Paper ID: 338
Title: q-OCSVM: A q-Quantile Estimator for High-Dimensional Distributions
Reviews

Submitted by Assigned_Reviewer_8

Q1: Comments to author(s). First provide a summary of the paper, and then address the following criteria: Quality, clarity, originality and significance. (For detailed reviewing guidelines, see http://nips.cc/PaperInformation/ReviewerInstructions)
The authors present an interesting approach of estimating multiple one-class SVMs together instead of independently from each other. The paper is well written and structured.

- in (5)(6) the coupling between the different submodels is clear within the dual problem. However, it is less clear in the primal formulation. Please also explain how in (2) one can see the coupling between the submodels. On which of the unknown variables is this taking place?

- could the hierarchy constraint also be interpreted as a form of structural risk minimization?

- in Figure 1 a nice example is given with 4 hierarchical MV-sets. However, as a user here one should choose the number 4 beforehand. Is it also possible within the framework to treat this choice as a model selection problem? (as e.g. in clustering: Alzate C., Suykens J.A.K., Hierarchical Kernel Spectral Clustering, Neural Networks, vol. 35, Nov. 2012, pp. 21-30)

- Though the authors use many data sets, it is not clear how the kernel parameter has been selected (or any other parameters) in the different methods.

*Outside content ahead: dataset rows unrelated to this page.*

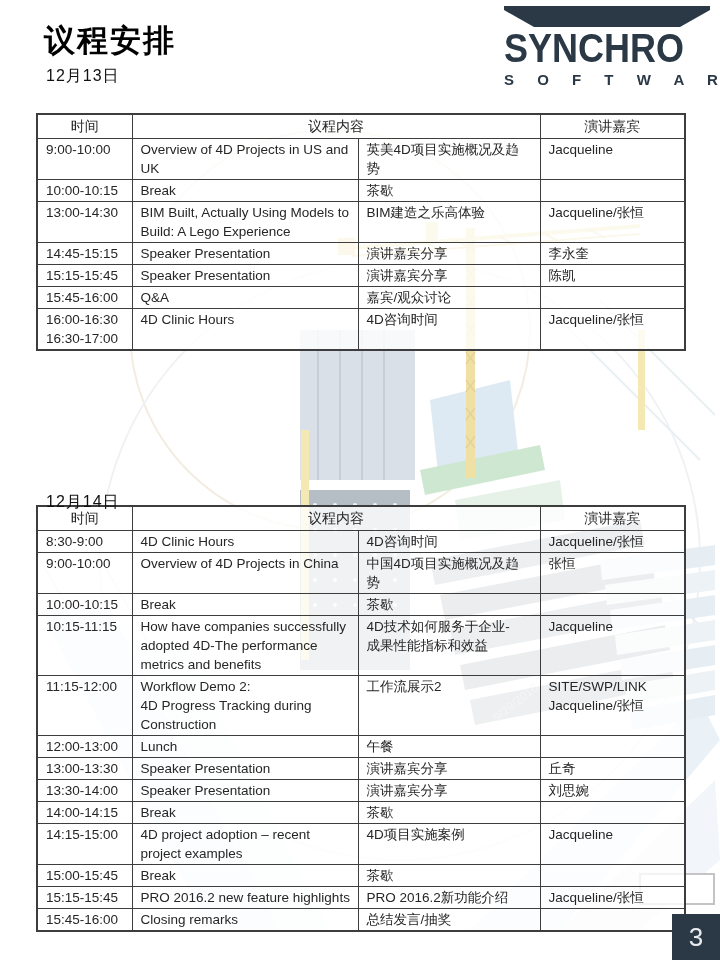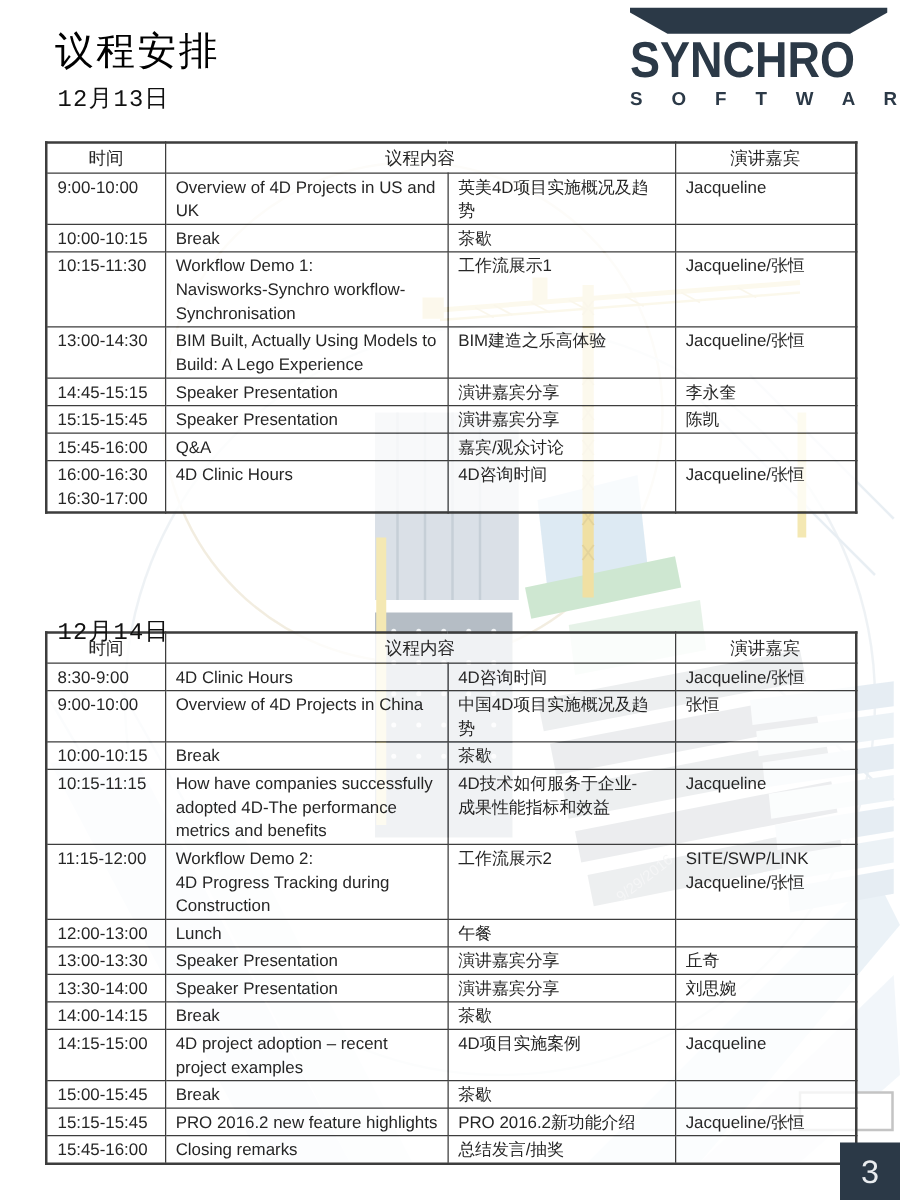"议程安排" .page-title { font-weight: normal -> bold }
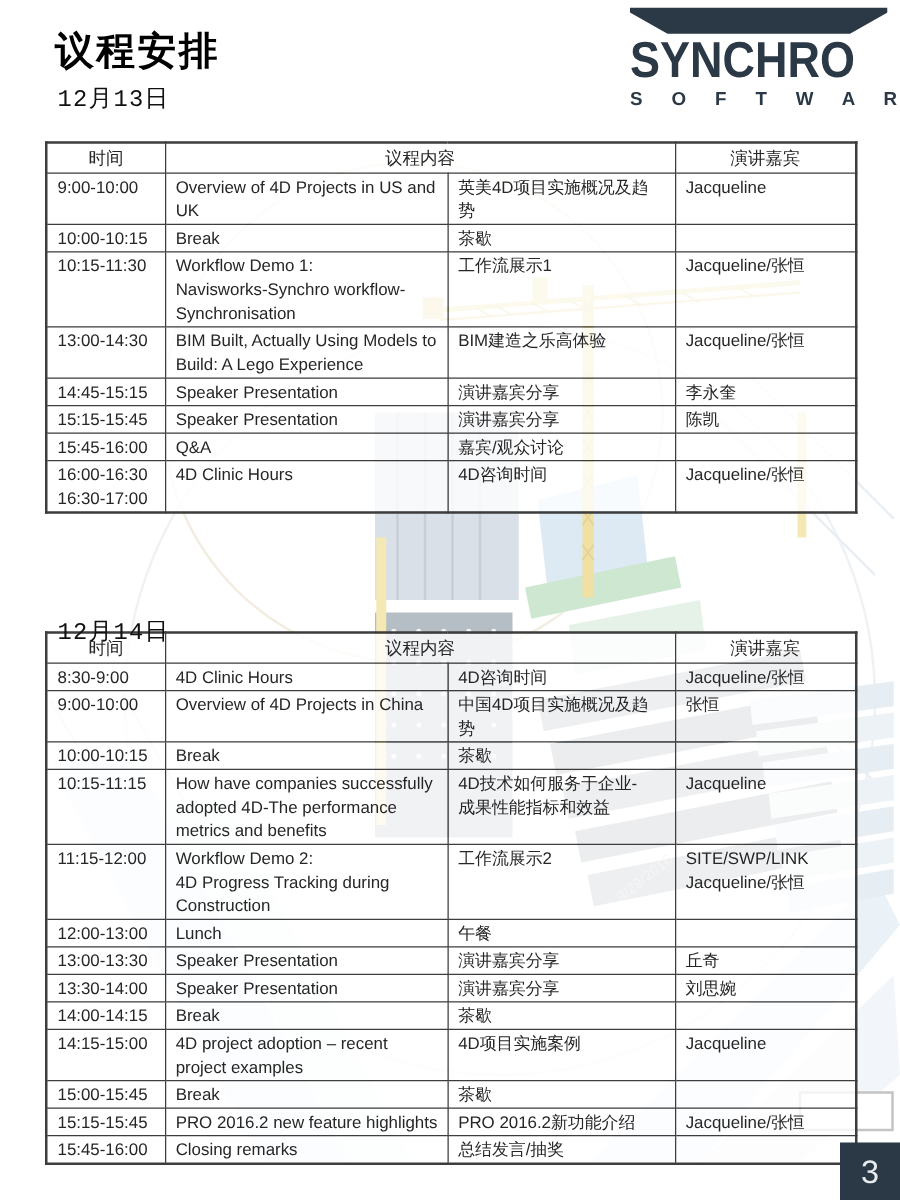"12月13日" .date-heading { font-family: Liberation Mono, monospace -> none; font-size: 19px -> 16px }
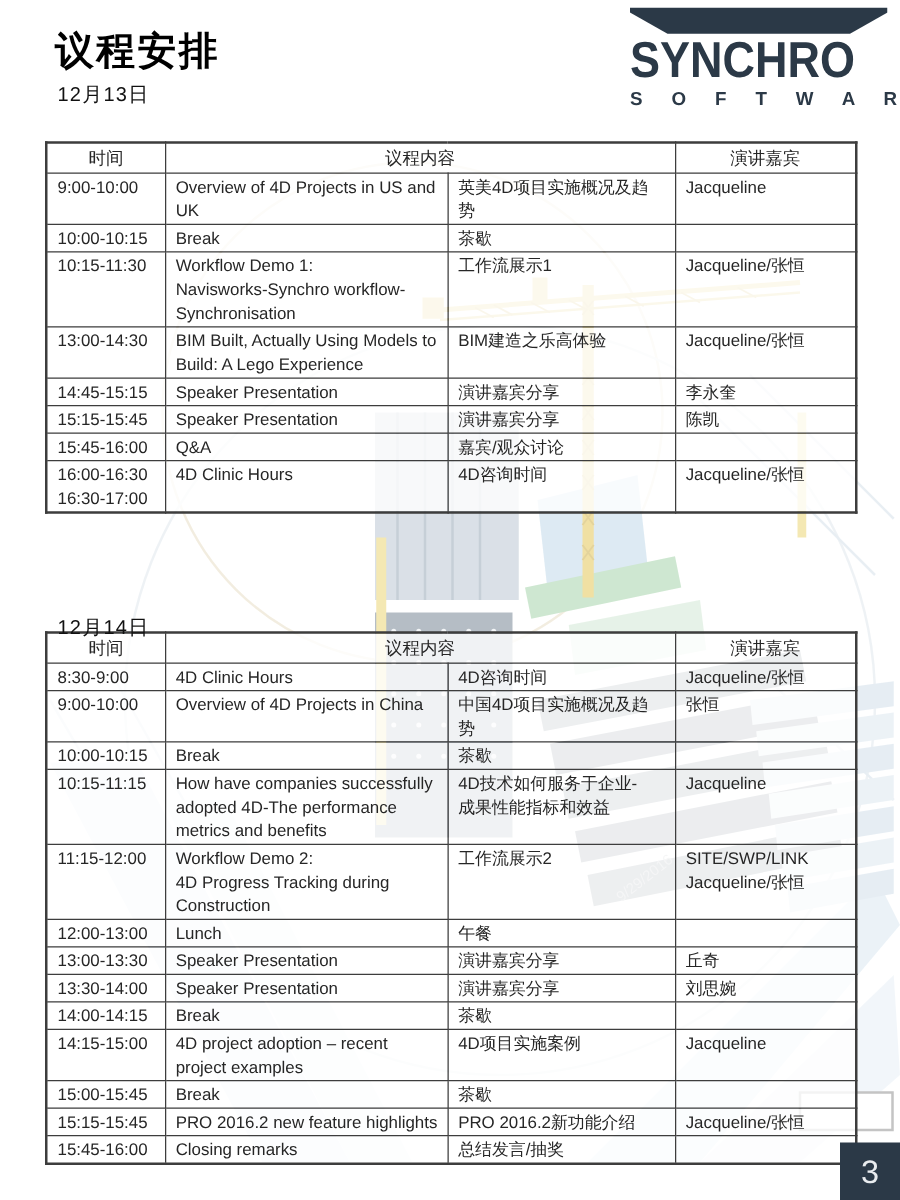"10:15-11:30" tr { html: <tr> <td>10:15-11:30</td> <td>Workflow Demo 1: Navisworks-Synchro workflow- Synchronisation</td> <td>工作流展示1</td> <td>Jacqueline/张恒</td> </tr> -> none }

This is a rather important aspect.

- It would be good to discuss differences also with the following references:

I. Steinwart, D. Hush, and C. Scovel, A classification framework for anomaly detection, J. Mach. Learn. Res., vol. 6, pp. 211-232, 2005.

A. Rakotomamonjy, M. Davy, One-class SVM regularization path and comparison with alpha seeding, Proc of 11th European Symposium on Artificial Neural Networks, Brugges, 2007

- There appears to be an error in the Gaussian kernel in footnote 2: ||.||^2 instead of (.)^2


The authors have carefully responded to the questions. I have updated my score accordingly.





Q2: Please summarize your review in 1-2 sentences
Interesting approach of estimating multiple one-class SVMs in a coupled way. The model selection aspects should be clarified, also in making the comparisons.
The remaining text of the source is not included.